*TASK TO COMPLETE*
Output all records exactly, with no images.

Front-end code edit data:
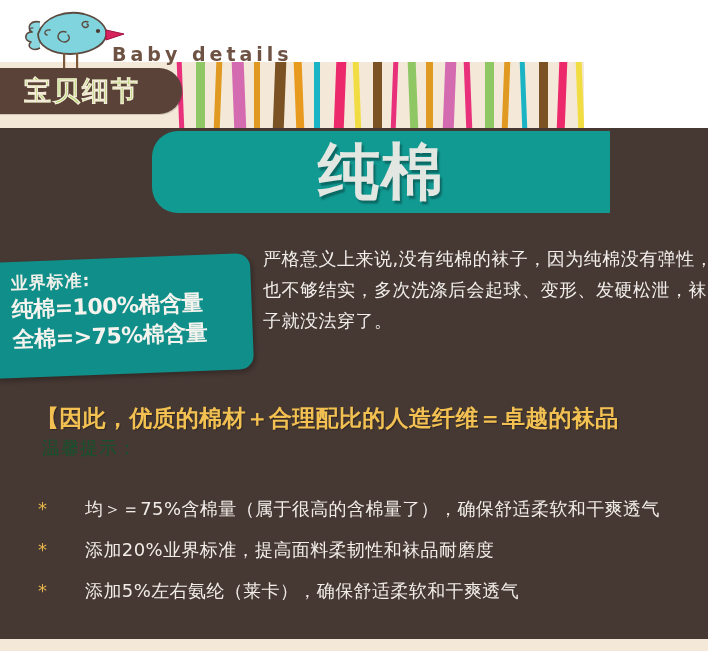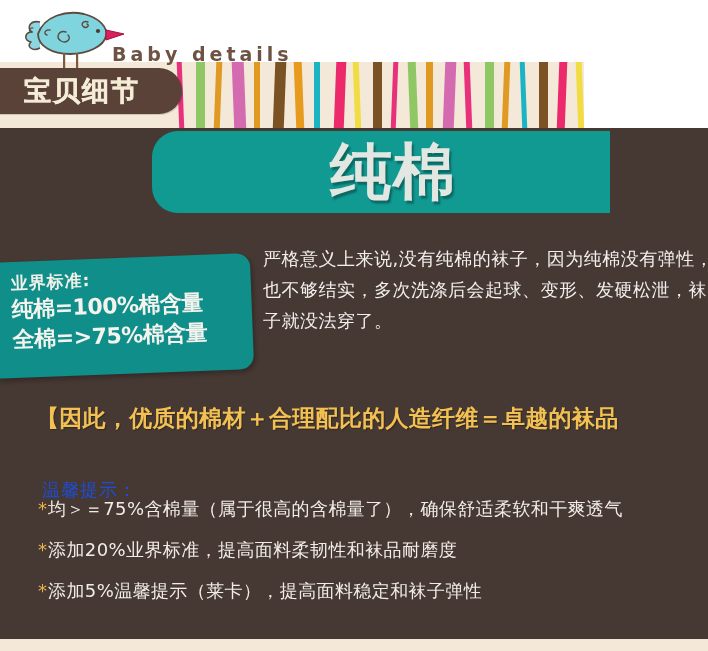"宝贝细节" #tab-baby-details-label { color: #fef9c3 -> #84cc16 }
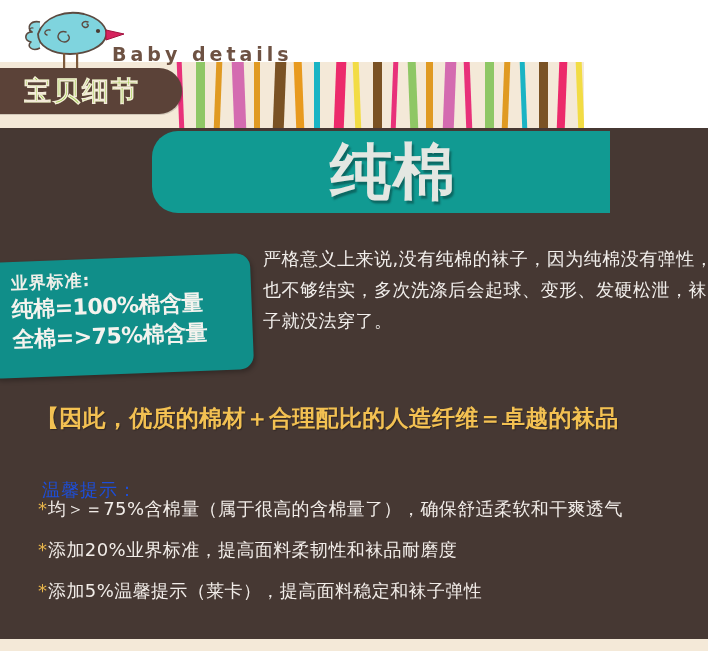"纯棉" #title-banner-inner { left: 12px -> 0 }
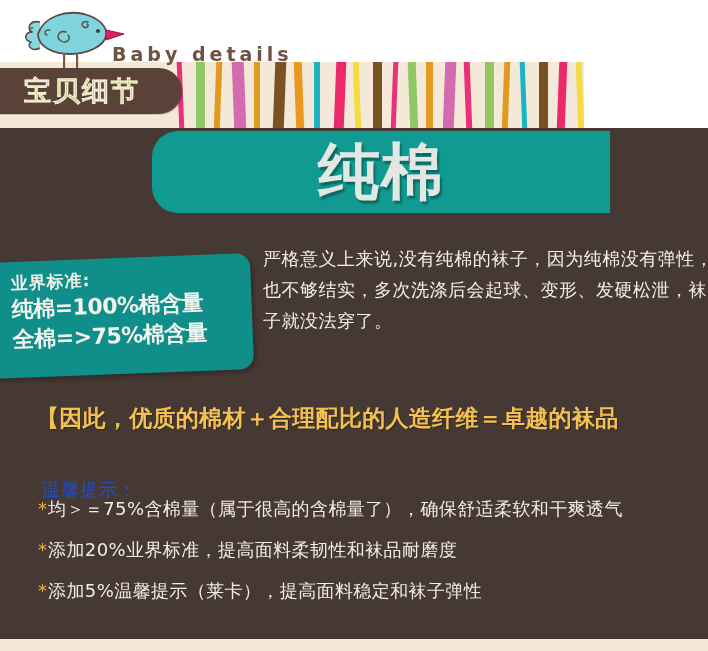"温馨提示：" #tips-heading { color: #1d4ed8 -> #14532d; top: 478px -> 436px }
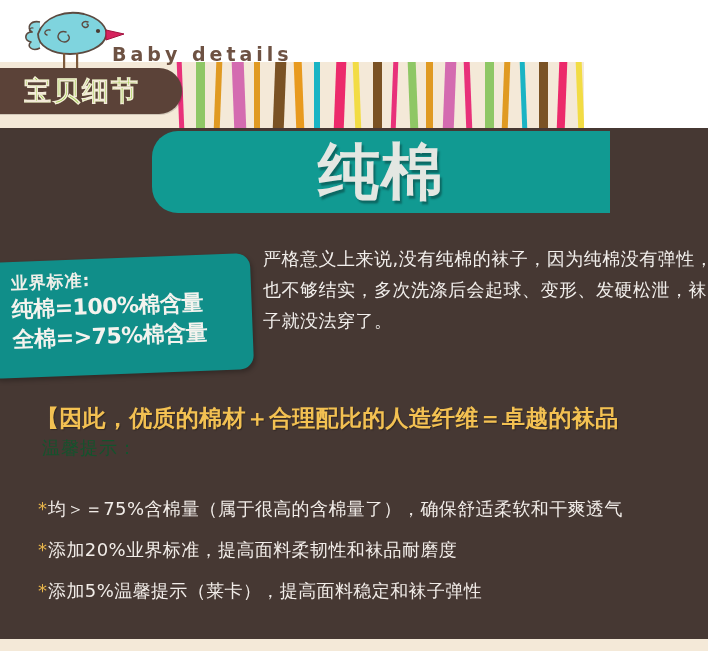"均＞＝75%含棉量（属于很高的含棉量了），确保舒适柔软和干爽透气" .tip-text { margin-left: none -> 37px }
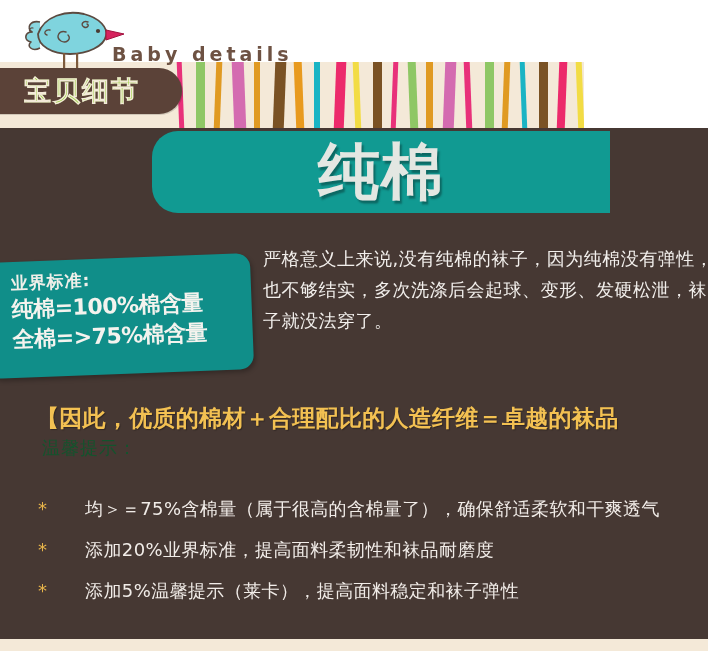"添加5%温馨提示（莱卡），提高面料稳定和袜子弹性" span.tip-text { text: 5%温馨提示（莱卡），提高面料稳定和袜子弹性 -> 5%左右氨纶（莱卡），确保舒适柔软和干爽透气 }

*ANSWER TO THE EXERCISE*
"宝贝细节" #tab-baby-details-label { color: #fef9c3 -> #84cc16 }
"纯棉" #title-banner-inner { left: 12px -> 0 }
"温馨提示：" #tips-heading { color: #1d4ed8 -> #14532d; top: 478px -> 436px }
"均＞＝75%含棉量（属于很高的含棉量了），确保舒适柔软和干爽透气" .tip-text { margin-left: none -> 37px }
"添加5%温馨提示（莱卡），提高面料稳定和袜子弹性" span.tip-text { text: 5%温馨提示（莱卡），提高面料稳定和袜子弹性 -> 5%左右氨纶（莱卡），确保舒适柔软和干爽透气 }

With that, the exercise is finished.